20 de julho de 2026
Mãe paga compra e mercado segura família por falha no sistema
Consumidora relata que apresentou comprovante do Pix, mas a compra não foi liberada no sistema; os dois filhos autistas teriam entrado em crise durante a situação.
A dona de casa Amanda de Sousa Gomes, de 39 anos, relata que foi impedida de deixar uma unidade do Atacadão em Praia Grande após pagar uma compra de R$ 186,01 via Pix. O caso ganhou repercussão nesta segunda-feira (20), principalmente porque a consumidora estava acompanhada dos dois filhos, ambos com Transtorno do Espectro Autista (TEA).
Segundo Amanda, o comprovante bancário mostrava o pagamento realizado, mas a compra não foi liberada no sistema do supermercado e a nota fiscal não foi emitida naquele momento. Ela afirma que permaneceu por mais de duas horas no local e que foi cercada por funcionários e seguranças.
A situação expõe um conflito cada vez mais comum nas relações de consumo: quando o cliente apresenta o comprovante de pagamento, mas o sistema interno da loja ainda não reconhece a transação.
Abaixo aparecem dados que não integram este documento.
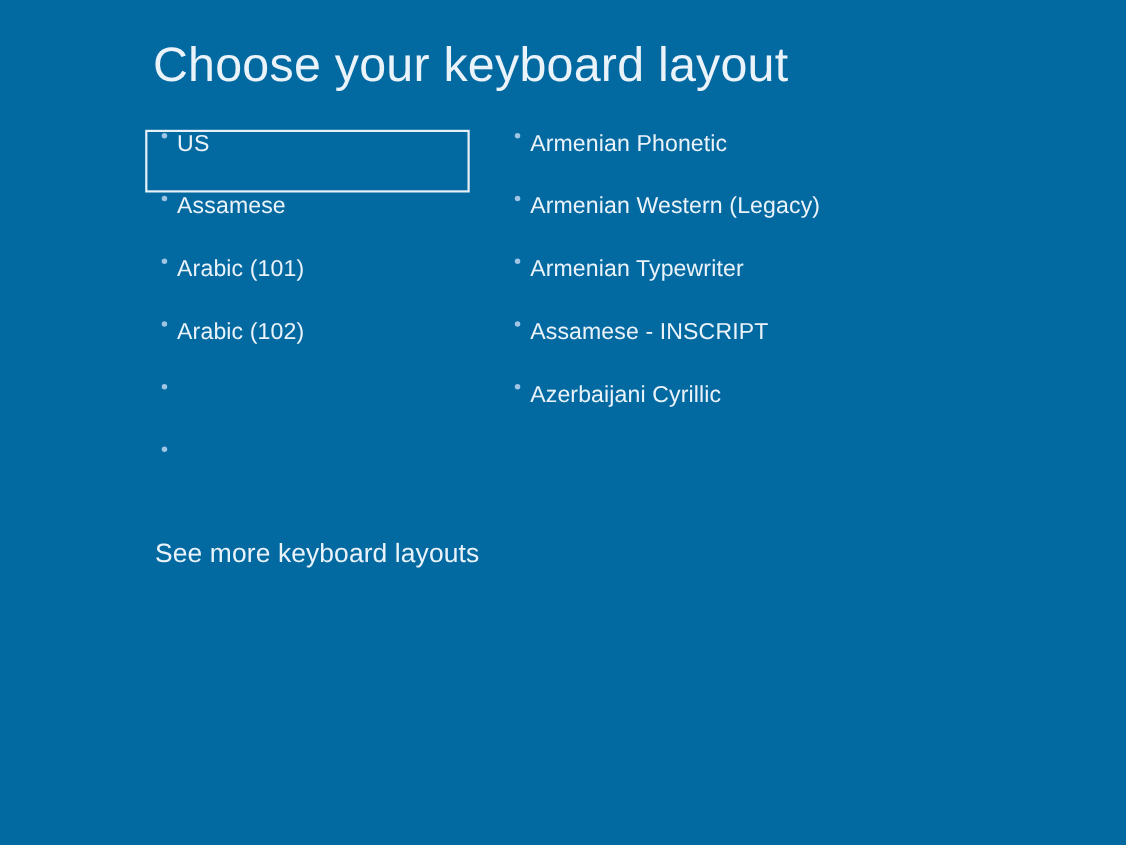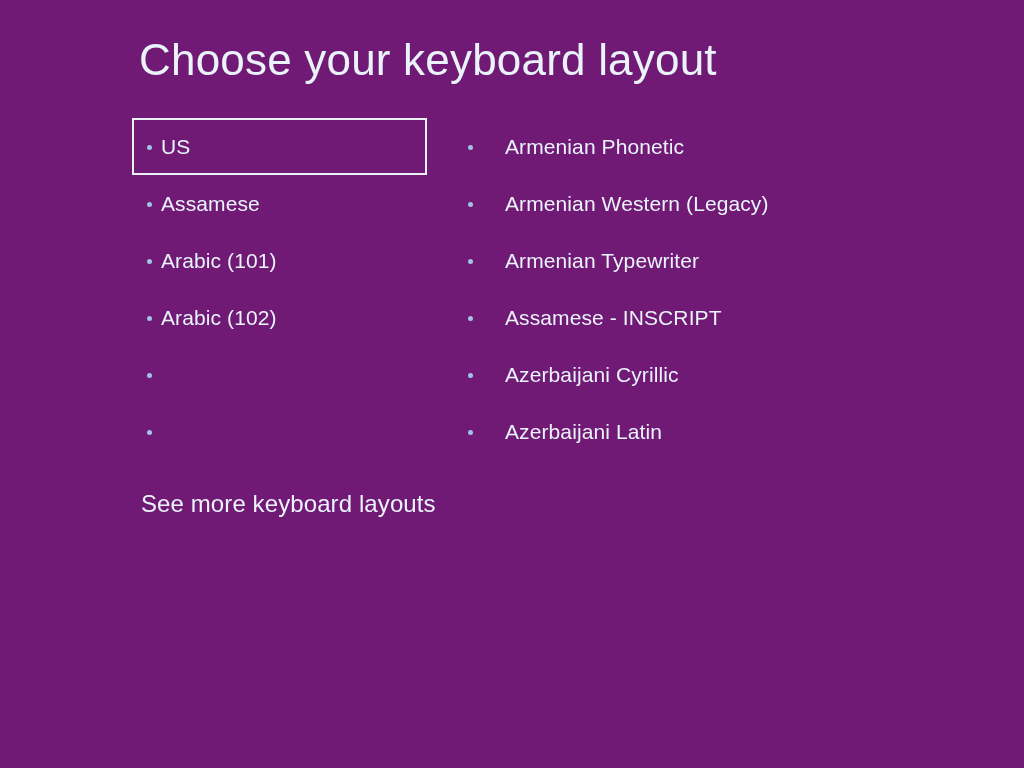--- a/index.html
+++ b/index.html
@@ -13,21 +13,21 @@
     overflow: hidden;
     background: #1f69b5;
     font-family: "Liberation Sans", "DejaVu Sans", sans-serif;
     -webkit-font-smoothing: antialiased;
   }
 
   #screen {
     position: relative;
     width: 1024px;
     height: 768px;
-    background: #701a75;
+    background: #0369a1;
   }
 
   
   #page-title {
     position: absolute;
     left: 139px;
     top: 36px;
     font-size: 44px;
     font-weight: 300;
     letter-spacing: 0.2px;
@@ -43,27 +43,26 @@
   }
   #column-left  { left: 132px; width: 295px; }
   #column-right { left: 455px; width: 330px; }
 
   
   .layout-item {
     position: relative;
     height: 57px;
     box-sizing: border-box;
     display: flex;
-    align-items: center;
+    align-items: flex-start;
     padding-left: 13px;
     border: 2px solid transparent;
   }
   #column-right .layout-item {
     padding-left: 11px;
-    gap: 23px;
   }
 
   .layout-item.is-focused {
     border-color: #e8f1f8;
   }
 
   .bullet-icon {
     flex: 0 0 auto;
     width: 5px;
     height: 5px;
@@ -142,21 +141,17 @@
         <span class="layout-item-label">Armenian Typewriter</span>
       </div>
       <div class="layout-item">
         <span class="bullet-icon"></span>
         <span class="layout-item-label">Assamese - INSCRIPT</span>
       </div>
       <div class="layout-item">
         <span class="bullet-icon"></span>
         <span class="layout-item-label">Azerbaijani Cyrillic</span>
       </div>
-      <div class="layout-item">
-        <span class="bullet-icon"></span>
-        <span class="layout-item-label">Azerbaijani Latin</span>
-      </div>
     </div>
 
   <div id="see-more-link">See more keyboard layouts</div>
 
 </div>
 
 </body></html>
Em casos assim, a forma de atendimento pode evitar que um problema operacional se transforme em uma crise maior.
Filhos autistas teriam entrado em crise

Durante o episódio, Amanda estava com os dois filhos. De acordo com o relato, o filho de 20 anos teve uma crise de ansiedade, com estereotipias intensas e surto psicótico. A filha de 3 anos também teria chorado muito e entrado em crise enquanto a família tentava resolver a situação.
A família só conseguiu deixar o local após a chegada do pai das crianças e de um vizinho. Depois do ocorrido, Amanda registrou boletim de ocorrência e informou que pretende buscar reparação na Justiça.
Comprovante do Pix virou ponto central
O ponto central do caso é a diferença entre o pagamento exibido no aplicativo bancário e a ausência de liberação da compra no sistema da loja. Amanda afirma que mostrou o comprovante do Pix, mas mesmo assim não conseguiu sair normalmente com as mercadorias.
Sem confirmação oficial sobre eventual manifestação do mercado nos autos ou em documento enviado ao Jornal Acontece, a matéria se limita ao relato da consumidora, ao registro do episódio e aos elementos que ganharam repercussão pública.
Caso levanta debate sobre atendimento
O episódio provocou reação nas redes sociais por envolver uma mãe com dois filhos autistas em um ambiente de grande circulação. Para além da falha de pagamento ou de sistema, a situação levantou questionamentos sobre preparo das equipes para lidar com consumidores em crise, crianças pequenas e pessoas neurodivergentes.
Quando há divergência entre comprovante bancário e sistema interno, a orientação e o acolhimento ao consumidor se tornam essenciais. A falta de clareza pode aumentar a tensão, principalmente quando há crianças ou pessoas com necessidades específicas envolvidas.
Consumidora registrou boletim de ocorrência
Amanda informou que registrou boletim de ocorrência após o episódio. O registro deve ajudar a formalizar a versão da consumidora e preservar documentos, comprovantes e demais informações sobre o que aconteceu no local.
O Jornal Acontece acompanhará novos documentos, posicionamentos oficiais ou desdobramentos do caso. Caso novas informações sejam confirmadas, esta matéria será atualizada.